The maintained example specializes each CTA to a 64 x 64 output tile and each tensor-core instruction to m64n64k16.

Step 1: Specialize The Kernel Shape

The outer builder fixes the tile sizes and derives the K-loop trip count:

def build_gemm_m64n64(M: int, N: int, K: int, *, tile_k: int = 16):
    BM, BN = 64, 64
    assert M % BM == 0 and N % BN == 0 and K % tile_k == 0
    n_iters = K // tile_k

That tells you almost everything about the kernel:

  • one CTA computes one 64 x 64 tile of C
  • the CTA walks through K in chunks of 16
  • each loop iteration does one wgmma.mma_async.m64n64k16

The launch config then maps tiles onto the grid:

@kernel(
    in_specs=(
        Tile.wgmma_a(M, K, bf16, tile_m=BM, tile_k=tile_k),
        Tile.wgmma_b(K, N, bf16, tile_k=tile_k, tile_n=BN),
    ),
    out_specs=(Tile(M, N, f32),),
    grid=(N // BN, M // BM, 1),
    block=(128, 1, 1),
    arch="sm_90a",
)

Interpret that as:

  1. ctaid.x chooses the output tile column
  2. ctaid.y chooses the output tile row
  3. the CTA has 128 threads, which is exactly one Hopper warpgroup

That last point matters because WGMMA is warpgroup-scoped.

Step 2: Allocate Shared-Memory Tiles And Accumulators

At the start of the kernel body, the code allocates the staging buffers and the accumulator fragment:

sA = smem.wgmma_tile(bf16, (BM, tile_k), major="K")
sB = smem.wgmma_tile(bf16, (tile_k, BN), major="MN")
bars = [smem.mbarrier(1) for _ in range(n_iters)]
phases = [reg.scalar(b32, init=0) for _ in range(n_iters)]
acc = reg.array(f32, 32)

Each piece has a specific role:

  • sA: shared-memory tile for the current A[64, 16]
  • sB: shared-memory tile for the current B[16, 64]
  • bars[i]: completion barrier for the ith TMA stage
  • acc: the per-thread slice of the 64 x 64 WGMMA output fragment

The important non-obvious fact is acc = reg.array(f32, 32).

For m64n64k16, each thread in the warpgroup owns 32 f32 accumulator values. That is the register fragment that gets updated every iteration and later scattered to global memory.

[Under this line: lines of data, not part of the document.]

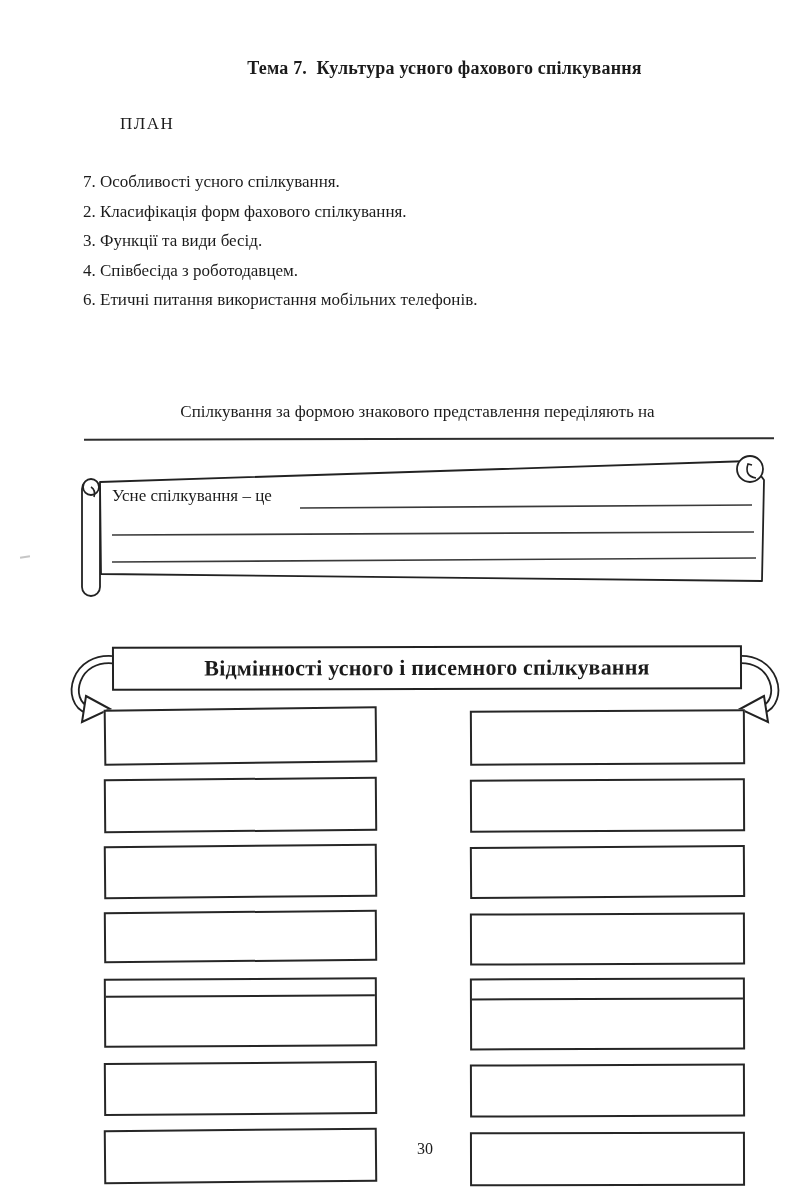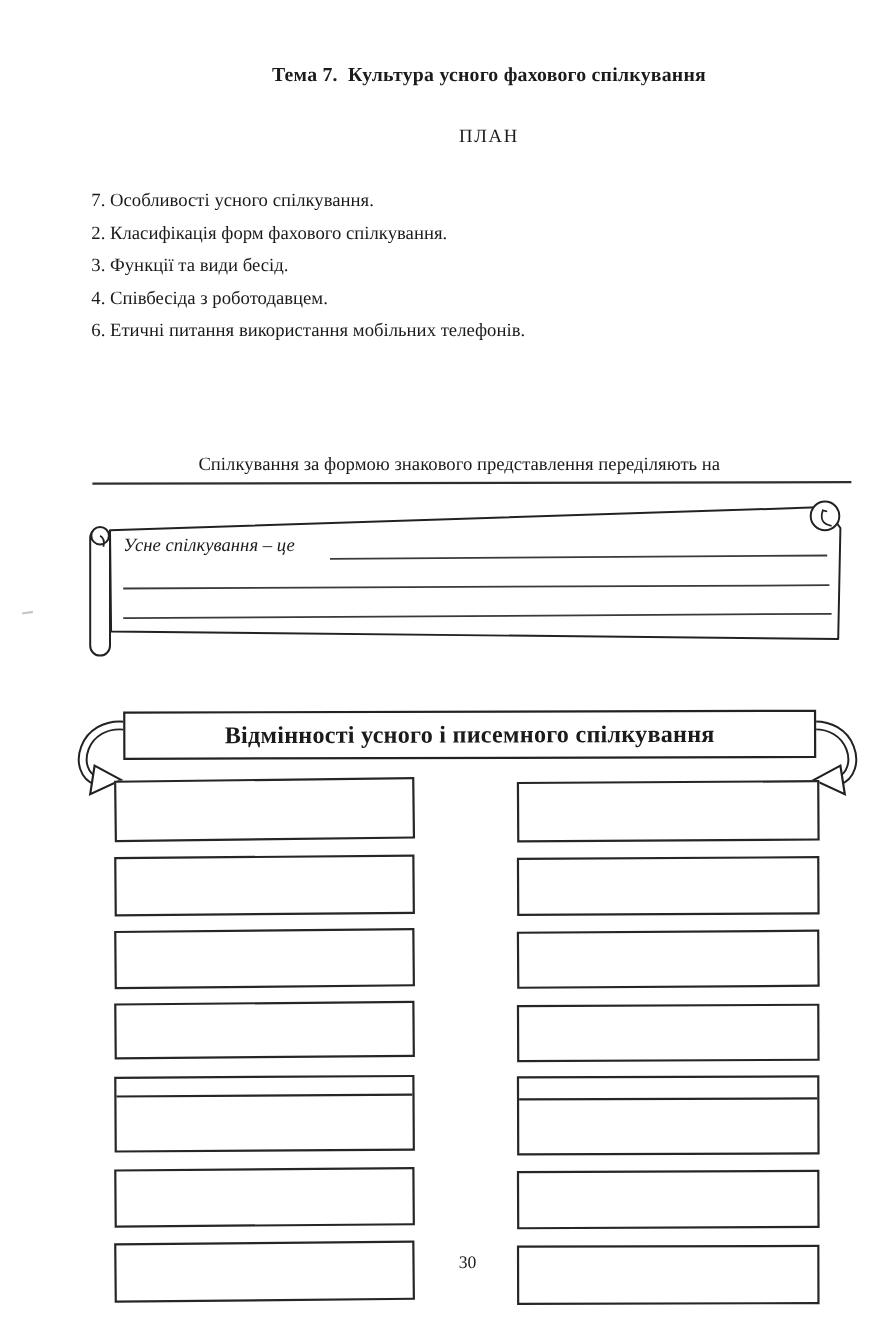--- a/index.html
+++ b/index.html
@@ -16,7 +16,7 @@
   }
   .plan-heading{
     position:absolute;top:114px;left:0;width:811px;
-    padding-left:78px;box-sizing:border-box;text-align:center;
+    padding-left:120px;box-sizing:border-box;
     font-size:17px;letter-spacing:1.5px;
   }
   .plan-list{

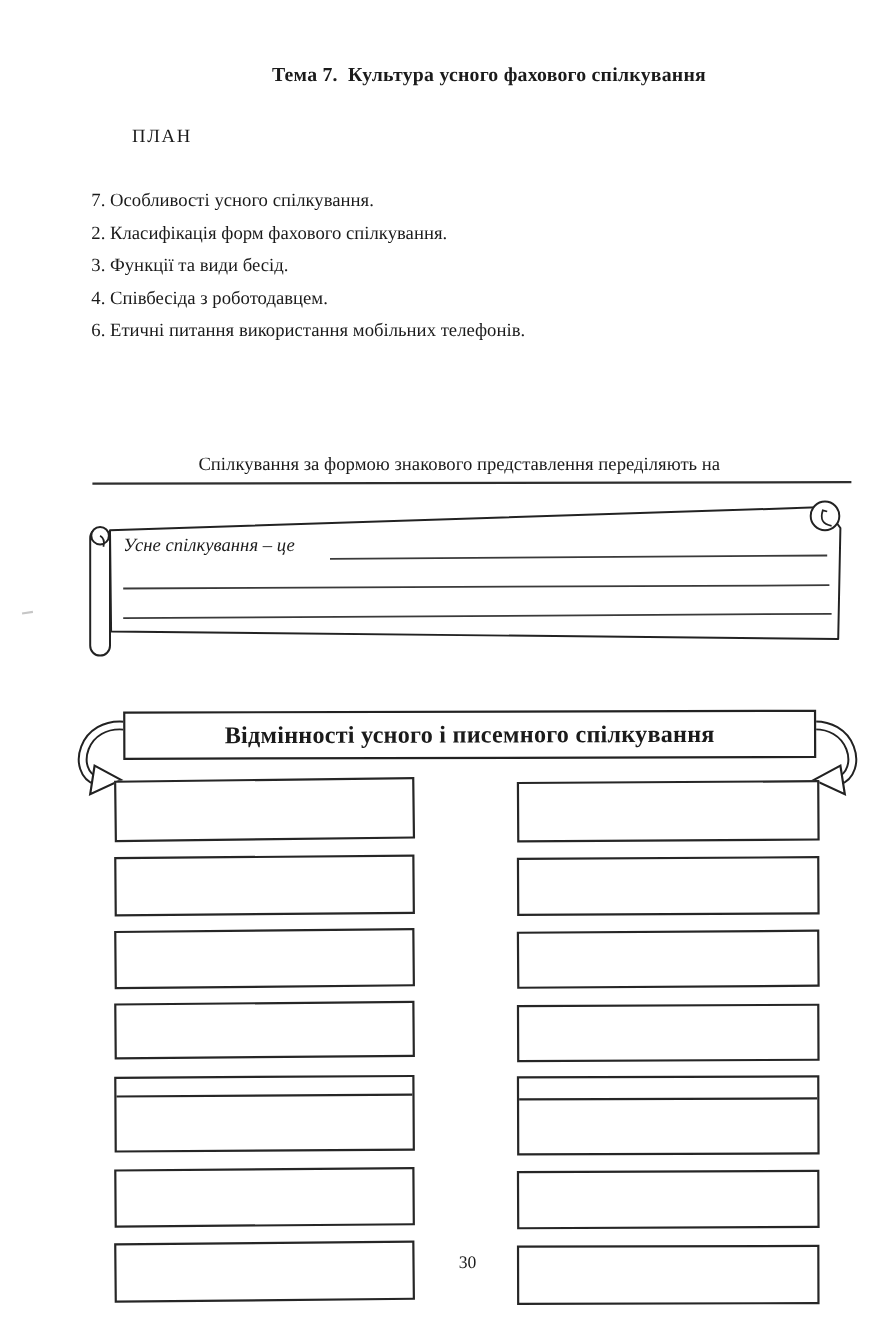--- a/index.html
+++ b/index.html
@@ -24,7 +24,7 @@
     font-size:17px;line-height:29.5px;
   }
   .lead{
-    position:absolute;top:412px;left:0;width:811px;
+    position:absolute;top:402px;left:0;width:811px;
     padding-left:24px;box-sizing:border-box;text-align:center;
     font-size:17px;
   }

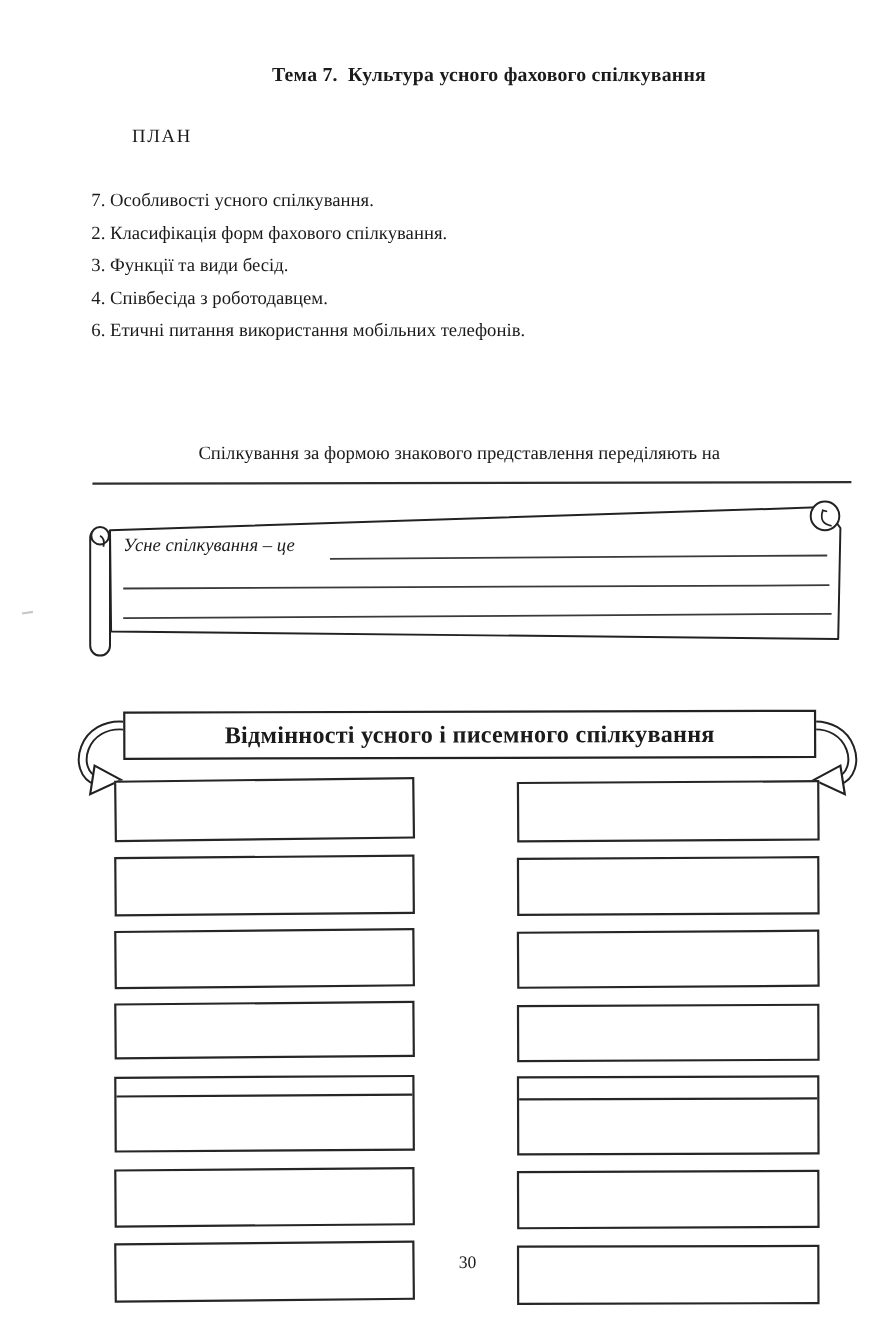--- a/index.html
+++ b/index.html
@@ -35,7 +35,7 @@
 
   .scroll-svg{position:absolute;left:74px;top:444px;}
   .scroll-prompt{
-    position:absolute;left:112px;top:486px;font-size:17px;white-space:nowrap;font-style:italic;
+    position:absolute;left:112px;top:486px;font-size:17px;white-space:nowrap;
   }
 
   .arrow{position:absolute;top:646px;}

Step 3: Compute Which Output Tile This CTA Owns

Next the kernel computes the tile origins in M and N:

row_off = reg.scalar(u32)
ptx.inst.mov.u32(row_off, ptx.special.ctaid.y())
ptx.inst.shl.b32(row_off, row_off, 6)  # * 64

col_off = reg.scalar(u32)
ptx.inst.mov.u32(col_off, ptx.special.ctaid.x())
ptx.inst.shl.b32(col_off, col_off, 6)  # * 64

Why shift by 6?

Because 2^6 = 64, so this is just:

  • row_off = ctaid.y * 64
  • col_off = ctaid.x * 64

From here on, every global-memory access in the CTA is relative to that output tile origin.

Step 4: Initialize The TMA Barriers

The kernel uses one barrier per K-slice:

tid = ptx.special.tid.x()
with ptx.if_(tid == 0):
    for bar in bars:
        ptx.mbarrier.init(bar[0], 1)
    ptx.fence.proxy_async_shared_cta()

Only thread 0 performs the initialization.

The mental model is:

  1. create the synchronization objects in shared memory
  2. fence so the async/TMA path sees them correctly
  3. let the whole warpgroup reuse them during the main loop

This example is intentionally simple. It does not do a deep multi-stage producer/consumer pipeline. It keeps one barrier per loop iteration so the control flow is easy to follow.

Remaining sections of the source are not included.